- Exercise directions
Starting at the line that contains "text: Chuyên ->" and stopping at the line that contains "text: Chức ->", transcribe every line of the material below exactly; pictures stay out.

- Provided records
=-=-=-=-=

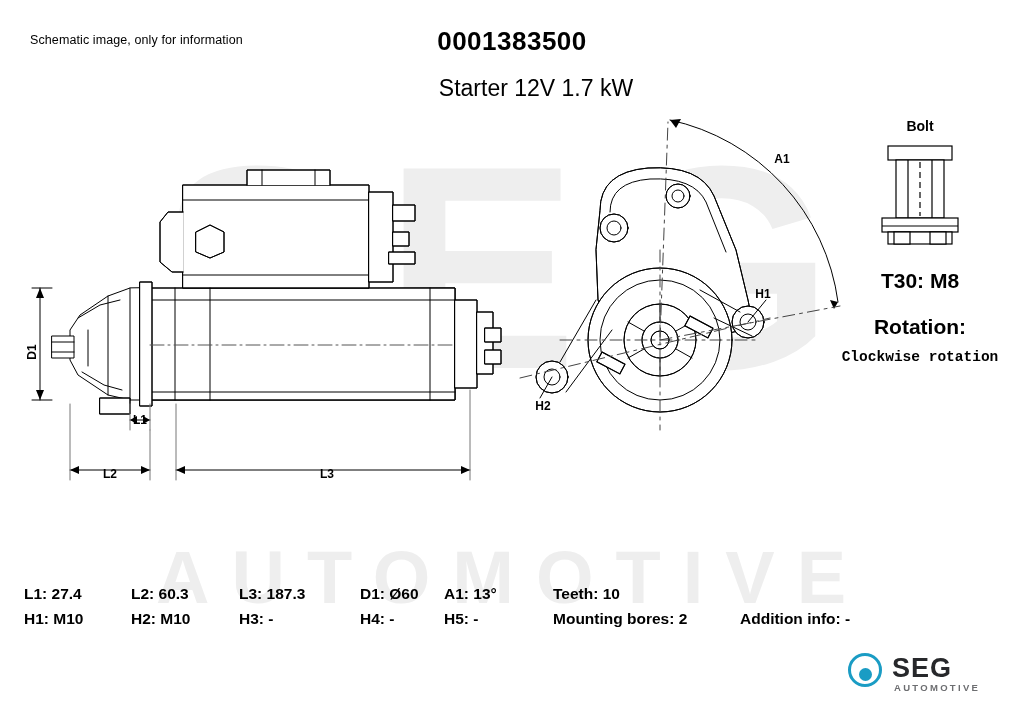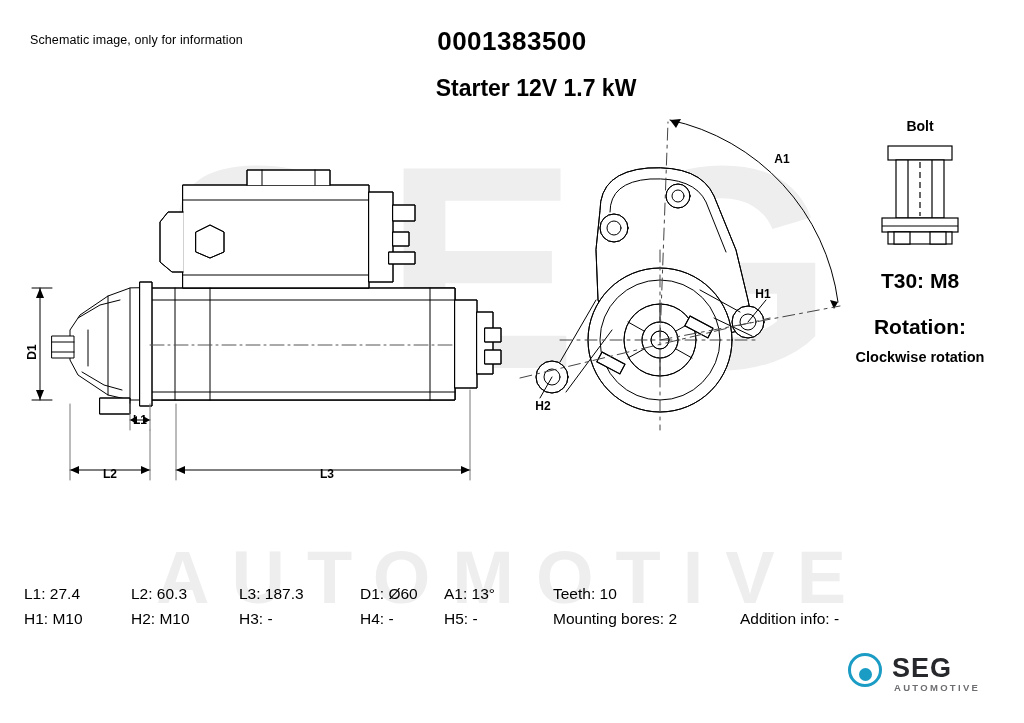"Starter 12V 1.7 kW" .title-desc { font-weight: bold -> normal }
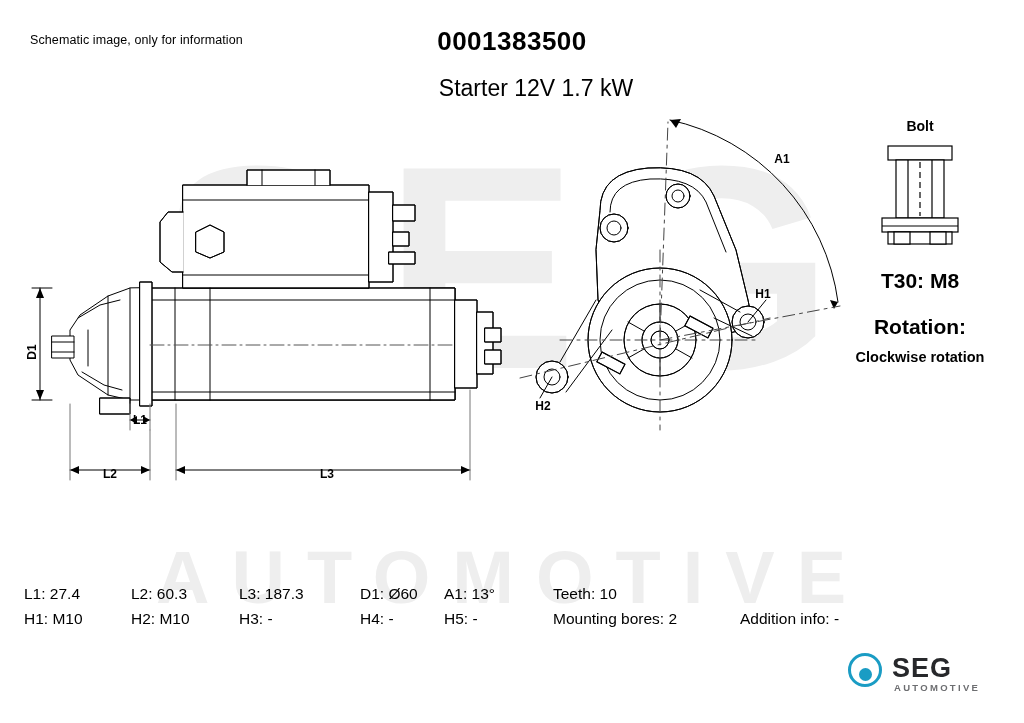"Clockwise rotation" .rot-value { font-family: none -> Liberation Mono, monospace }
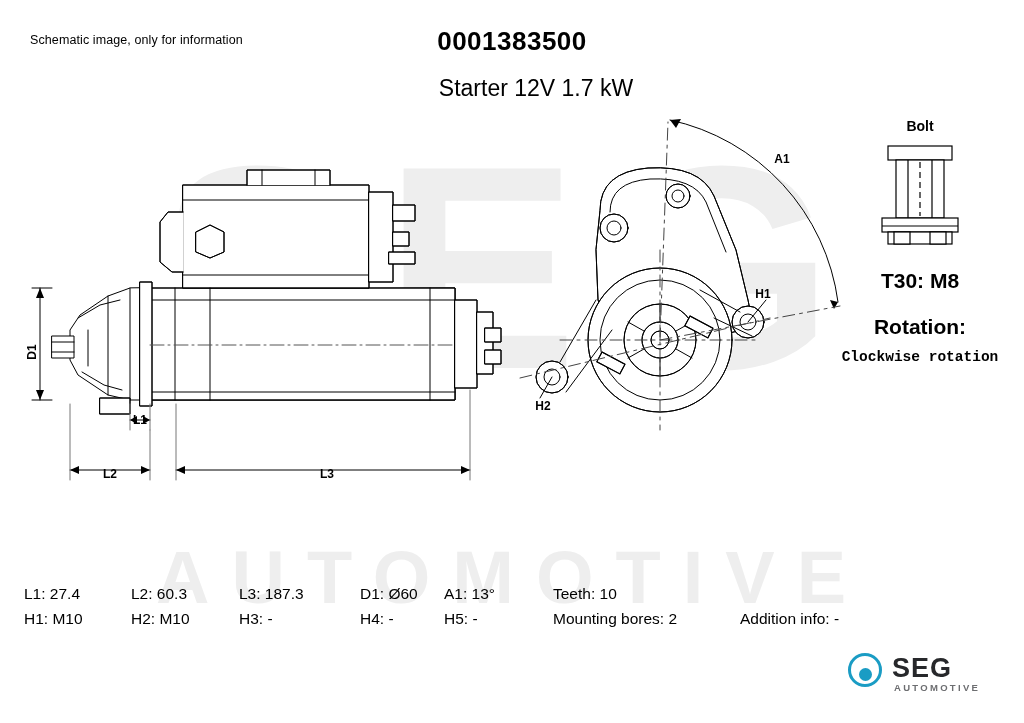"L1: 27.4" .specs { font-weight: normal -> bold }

=-=-=-=-=

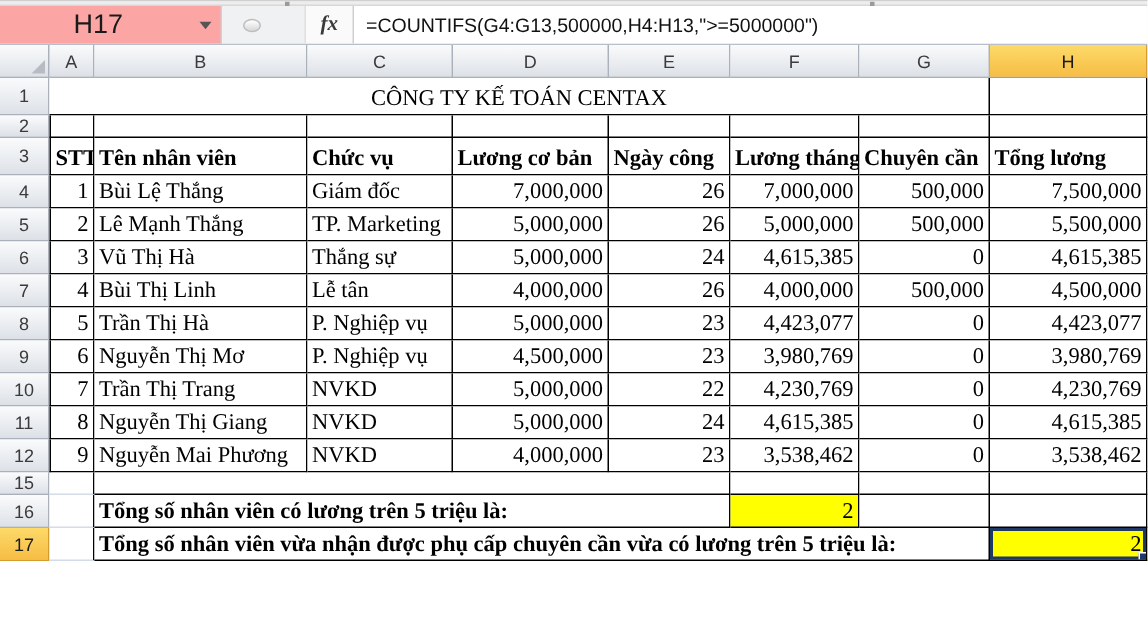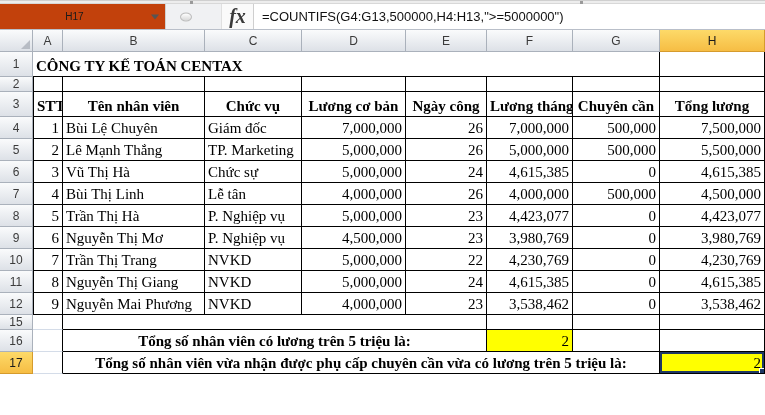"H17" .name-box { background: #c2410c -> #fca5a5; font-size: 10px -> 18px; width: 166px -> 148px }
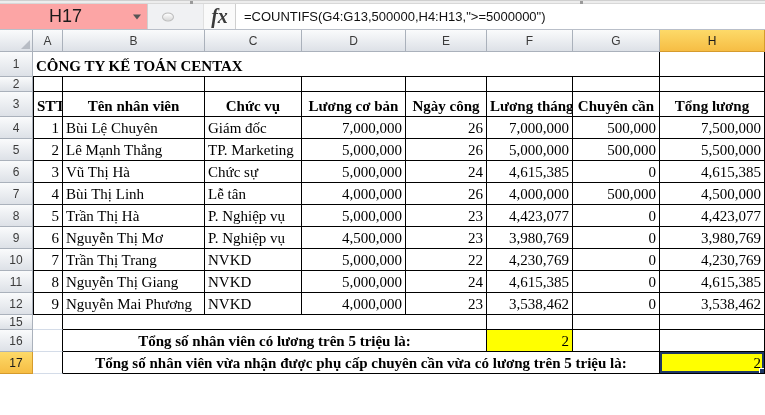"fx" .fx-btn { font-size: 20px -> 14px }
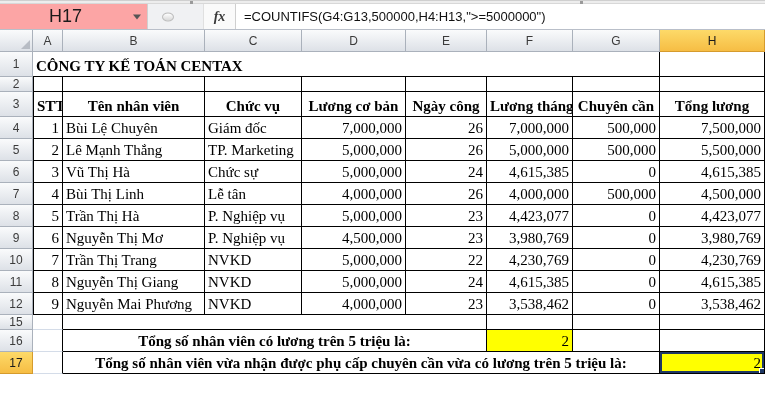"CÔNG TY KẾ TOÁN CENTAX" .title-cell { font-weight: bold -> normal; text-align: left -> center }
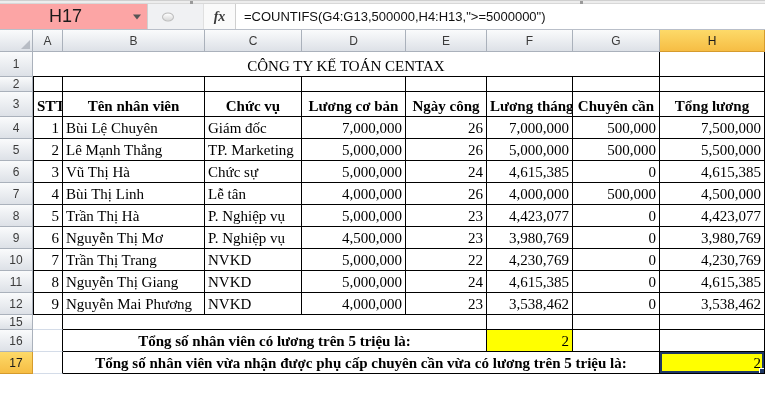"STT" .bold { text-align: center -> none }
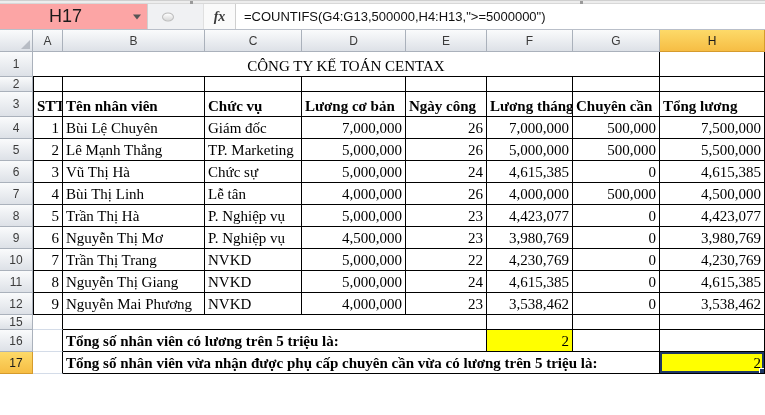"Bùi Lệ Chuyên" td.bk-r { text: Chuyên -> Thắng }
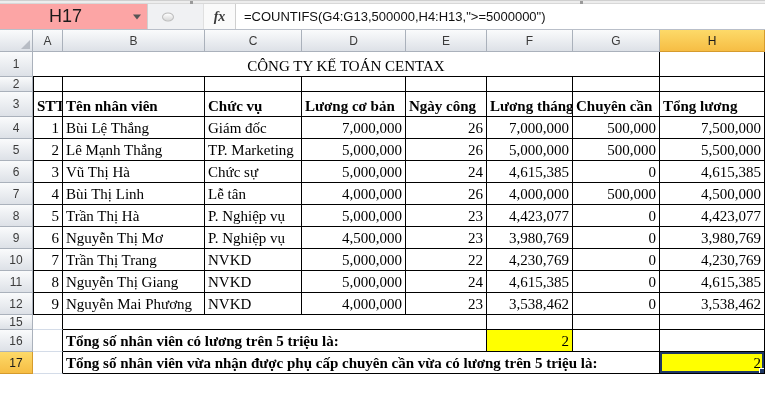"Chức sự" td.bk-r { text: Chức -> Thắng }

=-=-=-=-=

- Solution to this task
"Bùi Lệ Chuyên" td.bk-r { text: Chuyên -> Thắng }
"Chức sự" td.bk-r { text: Chức -> Thắng }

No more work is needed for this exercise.